The "beauty of biogas," says McLeod, is that it relies on food waste, not food. Anything carbon-based can be heated anaerobically (without adding oxygen) in a biogas digester, turned into methane, then burned to turn turbines and produce electricity. Byproducts include nitrogen, phosphorus, magnesium and potassium, i.e. fertilizer. The process results in no unpleasant odours.
"Rendering is a thing of the past since BSE," adds McLeod. "Meat products could all be fed through a biogas network ... All these things give us a headache because we have to find a place to landfill them. If it all goes through biogas, you get the energy, and you also get the nutrients."
But the exploitation of biogas is hindered by its profit margin, says Eric Camirand, president and founder of Electrigaz Technologies Inc. and head of lobby group Biogaz Quebec. There isn't one, at least not at current electricity rates, and that's the crux of the problem.
"Let's say a utility has a call out for power," says Camirand. "It's going to buy the cheapest, and that's going to be wind or hydro."
Some provinces have developed programs to buy electricity from independent producers. For example, in 2006 Ontario began paying 11 cents per kilowatt hour to anyone willing to feed electricity into its power grid.
While it provides a decent return for developers of wind power, the amount doesn't cover the costs of energy production from biogas, which costs between 10 and 12 cents to develop, depending on the waste being heated.
“There's no outlet for the energy (produced by biogas)," says Camirand. "The energy we produce is more expensive. We cannot keep up with petroleum or the hydro dam."
Experts will point out that Ontario benefits from an added incentive: the Ontario government allows biogas companies to charge clients who bring in waste a tipping fee. The pork farmer or the cattle farmer who trucks in his or her manure, for example, can be charged to leave it there, just as they are for dropping it off at the dump or municipal sewage lagoons.
It's that tipping fee that just allows some Ontario biogas facilities to remain solvent, says Camirand. But it's barely enough, and so far, only Ontario can make a go of it. The solution, he says, is a graduated system for the different forms of sustainable energy. In other words, differing subsidies based on the technology.

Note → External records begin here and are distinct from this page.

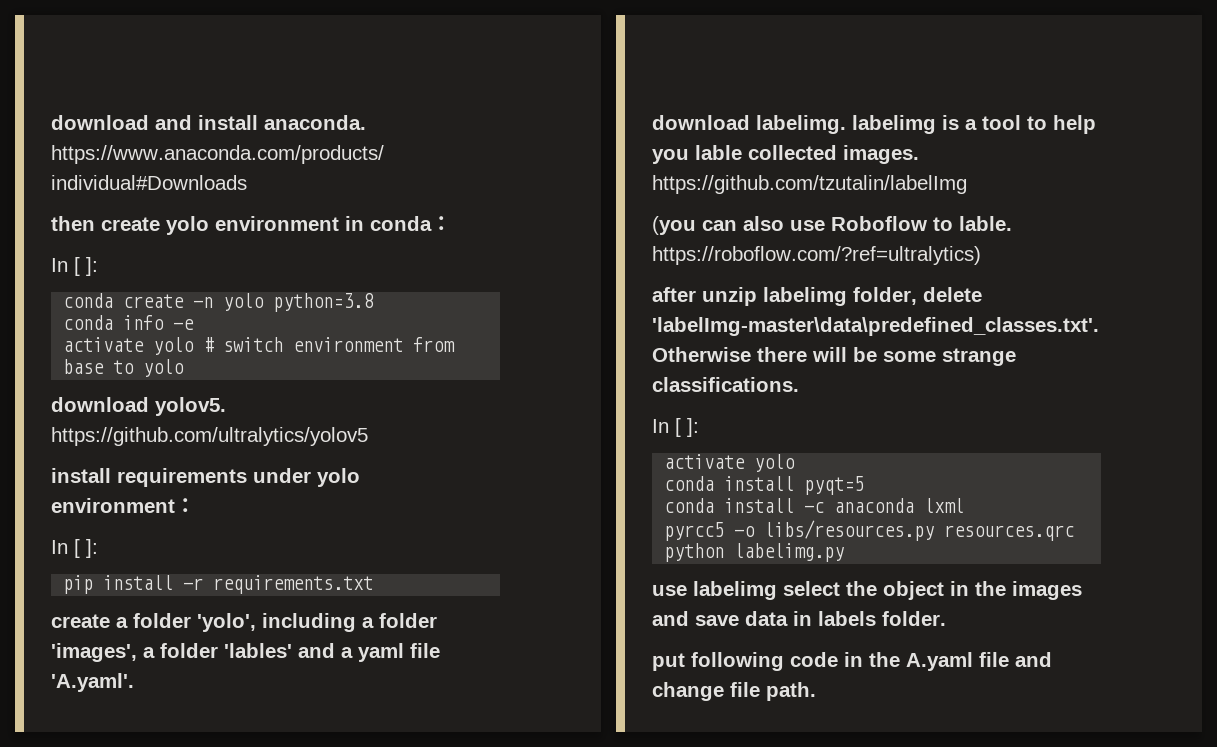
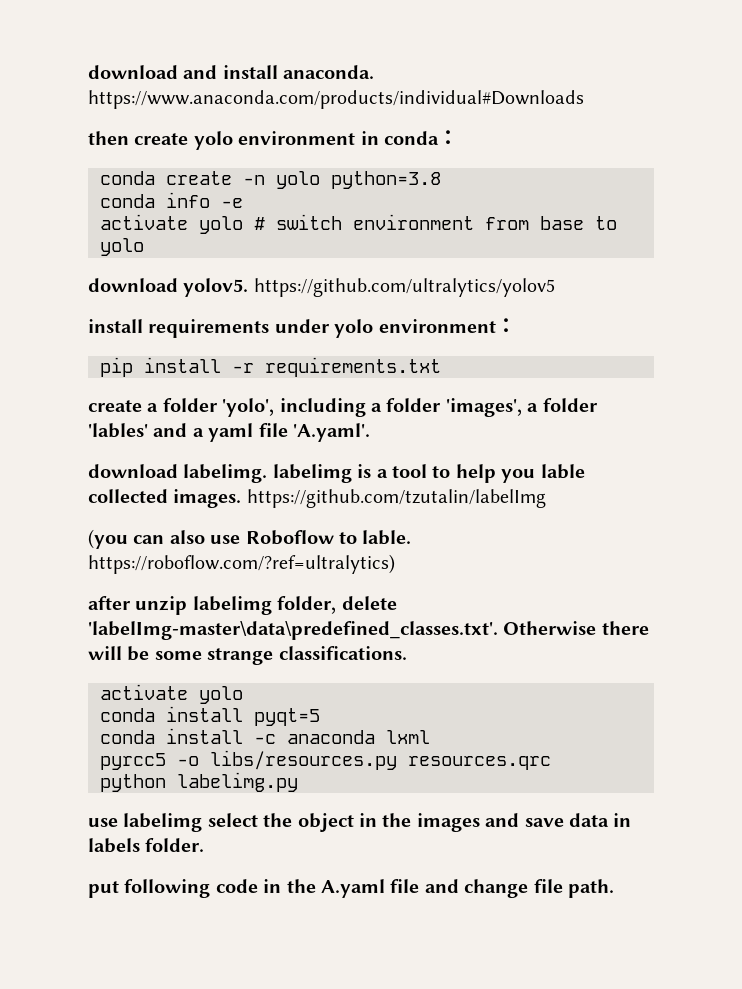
[51,257,98,276] // In [ ]: -> (458, 137) none
[51,539,98,558] // In [ ]: -> (516, 325) none
[652,418,699,437] // In [ ]: -> (407, 653) none

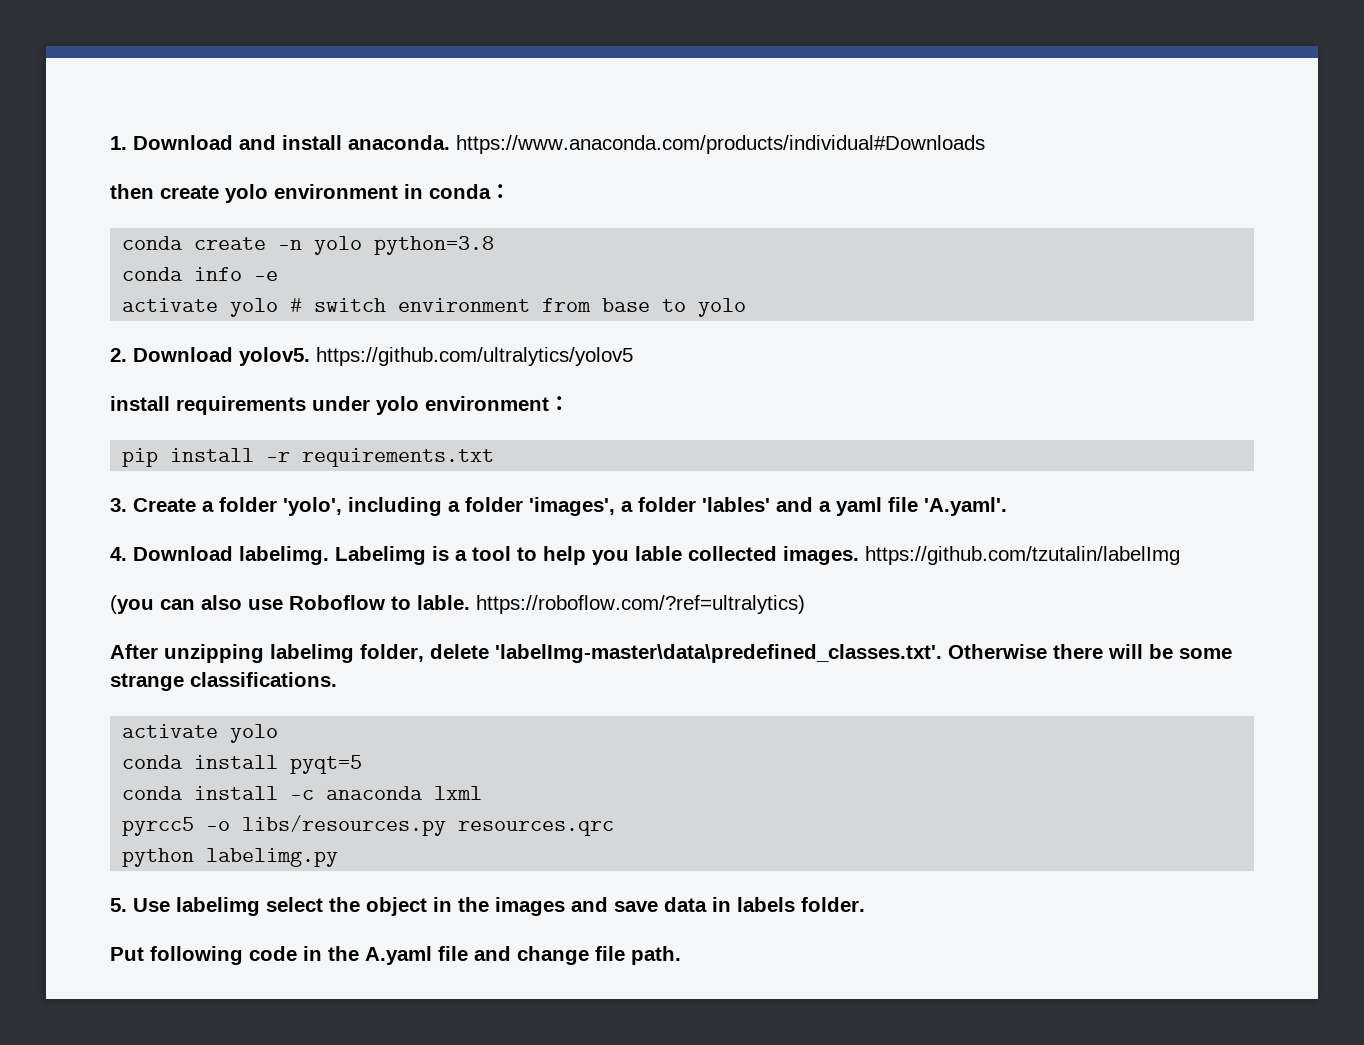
[88,65,178,79] download -> [110,135,233,150] 1. Download
[88,278,178,292] download -> [110,347,233,362] 2. Download
[88,400,142,412] create -> [110,498,196,512] 3. Create
[88,464,352,483] download labelimg. labelimg -> [110,546,426,565] 4. Download labelimg. Labelimg
[88,596,188,615] after unzip -> [110,644,264,663] After unzipping
[88,818,118,827] use -> [110,898,170,912] 5. Use
[88,881,119,898] put -> [110,947,144,961] Put

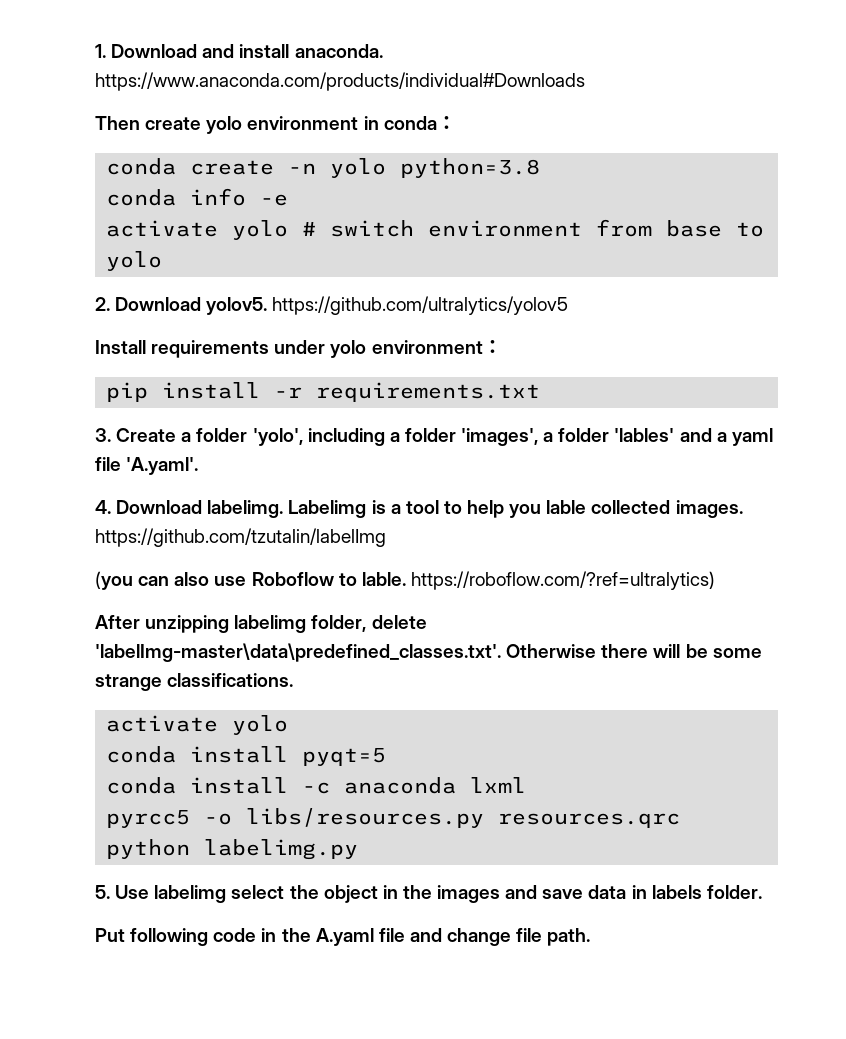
[110,184,154,199] then -> [95,116,140,130] Then
[110,396,170,411] install -> [95,340,146,354] Install

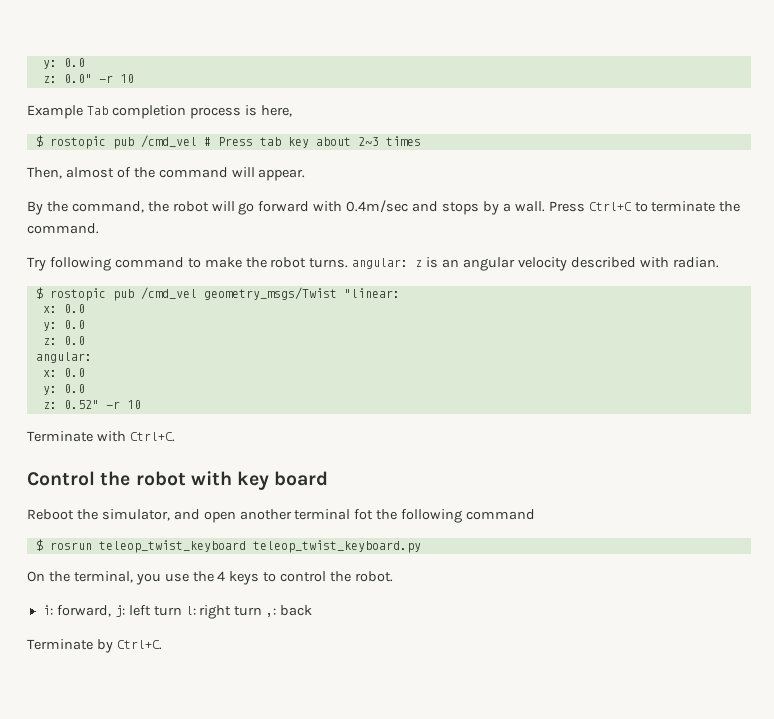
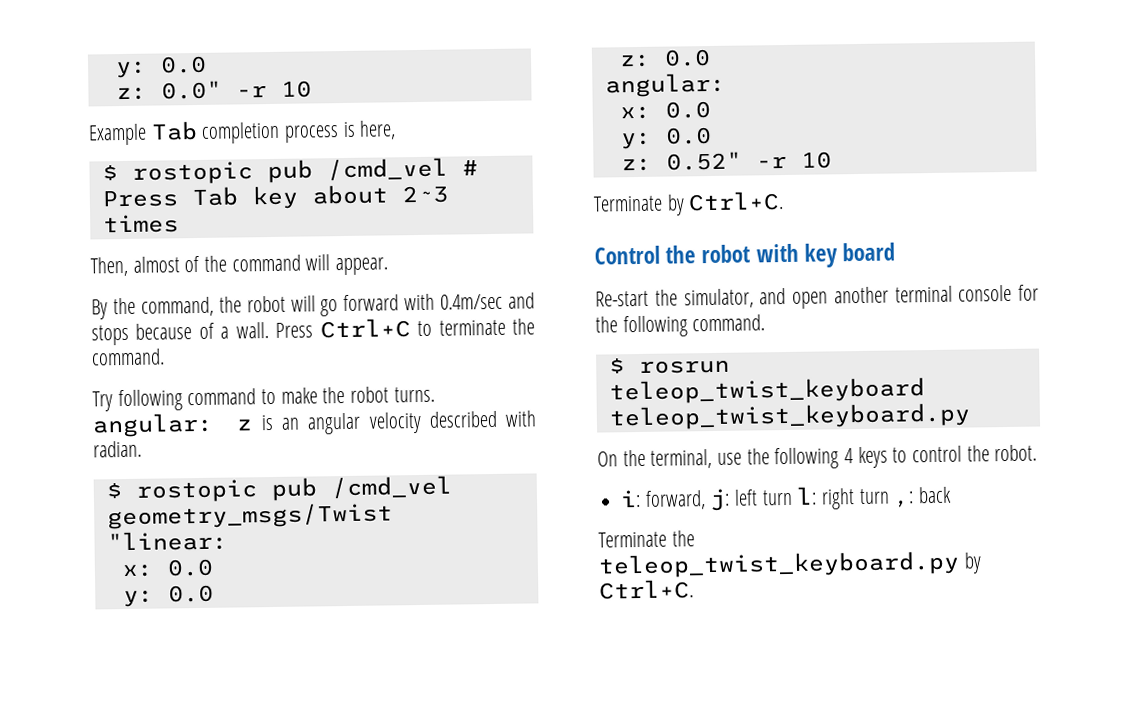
[259,137,281,146] tab -> [191,186,238,207] Tab
[482,201,499,215] by -> [135,322,215,340] because of
[96,431,126,442] with -> [666,194,685,216] by
[27,509,74,520] Reboot -> [595,290,649,307] Re-start
[354,509,536,523] fot the following command -> [958,284,1039,302] [595,314,766,338] console for the following command.
[135,573,161,585] you -> (713, 459) none
(214, 576) none -> [774,447,840,470] following
(93, 644) none -> [671,530,695,547] [598,550,960,579] the teleop_twist_keyboard.py

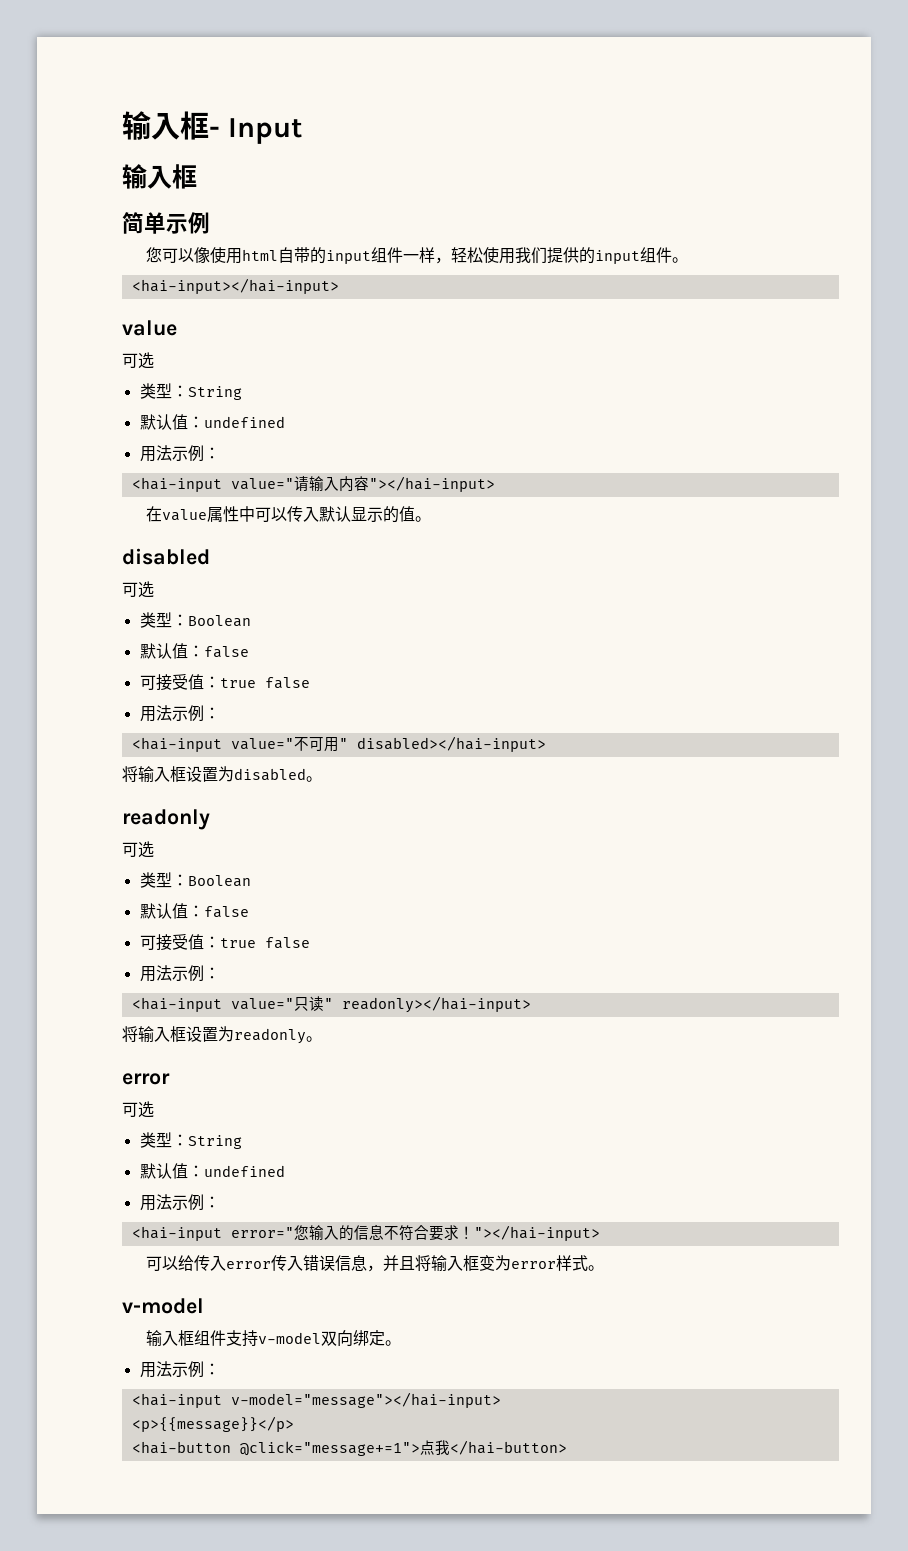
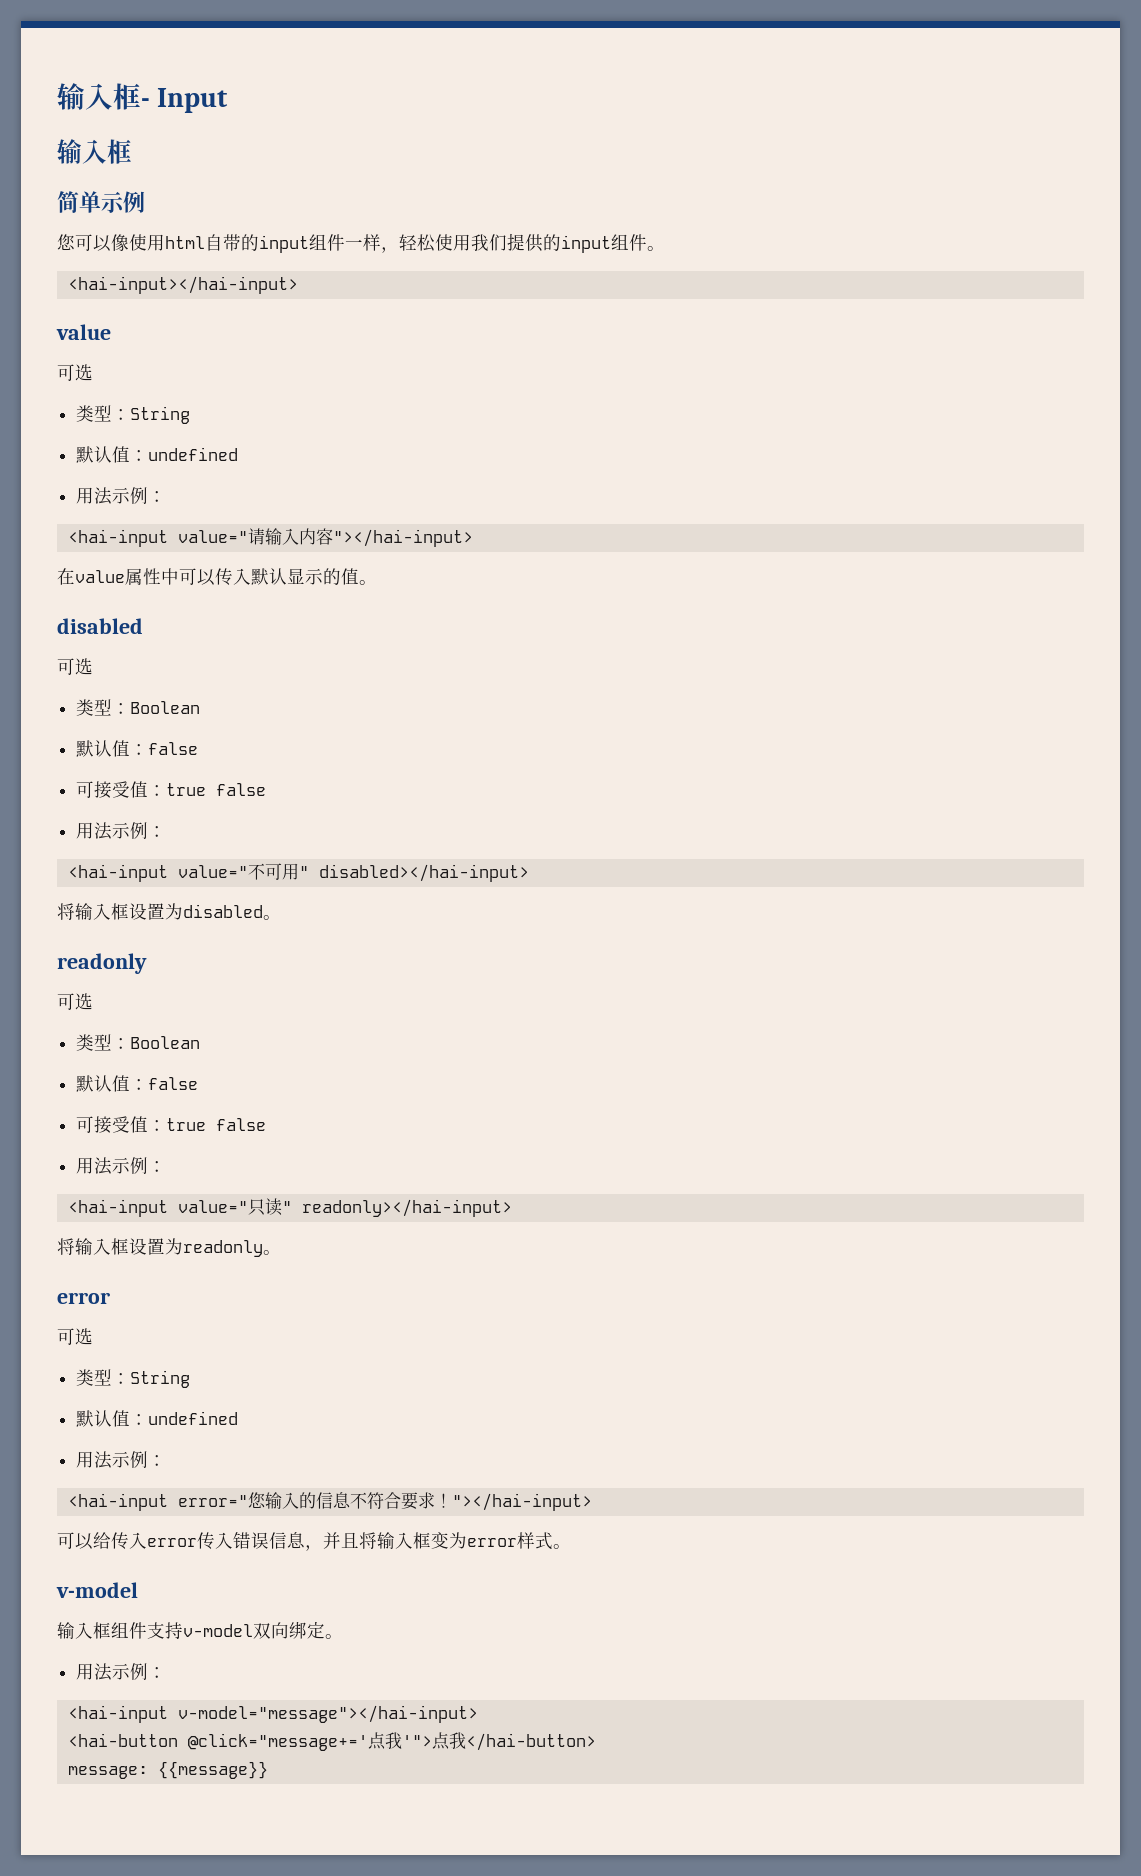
[131,1416,294,1432] // <p>{{message}}</p> -> (478, 1714) none
[239,1441,420,1456] @click="message+=1"> -> [187,1732,432,1751] @click="message+='点我'">
(567, 1447) none -> [67,1761,268,1779] // message: {{message}}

In Germany, the government pays more for energy developed through biogas digesters than it does for energy derived from wind. The profit margins for both technologies remain the same, however.
Another solution? A rigorous carbon trading system, says Camirand.
"Penalize people who are polluting," he says. "If you're landfilling (waste), you're creating methane that ends up in the atmosphere ... However, (a carbon trading system) across the country would help measure polluters versus people trying to do the opposite. It would help these biogas projects trying to come along."
What does the future hold?
"In two years, it'll be pretty much business as usual," says Camirand. "There will be enough (digesters) built in Ontario for politicians to say 'Yes, this is a successful program,' but not much more."
However, if the price paid per kilowatt hour approaches 20 cents, watch investment in biogas take off, predicts McLeod. Until then, unless governments step in, power companies will argue biogas is too costly.
"What it will take is policy," he says. "We need governments willing to invest in communities to make their own power. Here in New Brunswick, we use a lot of Colombian coal. We use coal from Colombia to make up our shortfall from nuclear and hydro energy. We send tens of millions of dollars a year to Colombia. Is that a good use of tax dollars?"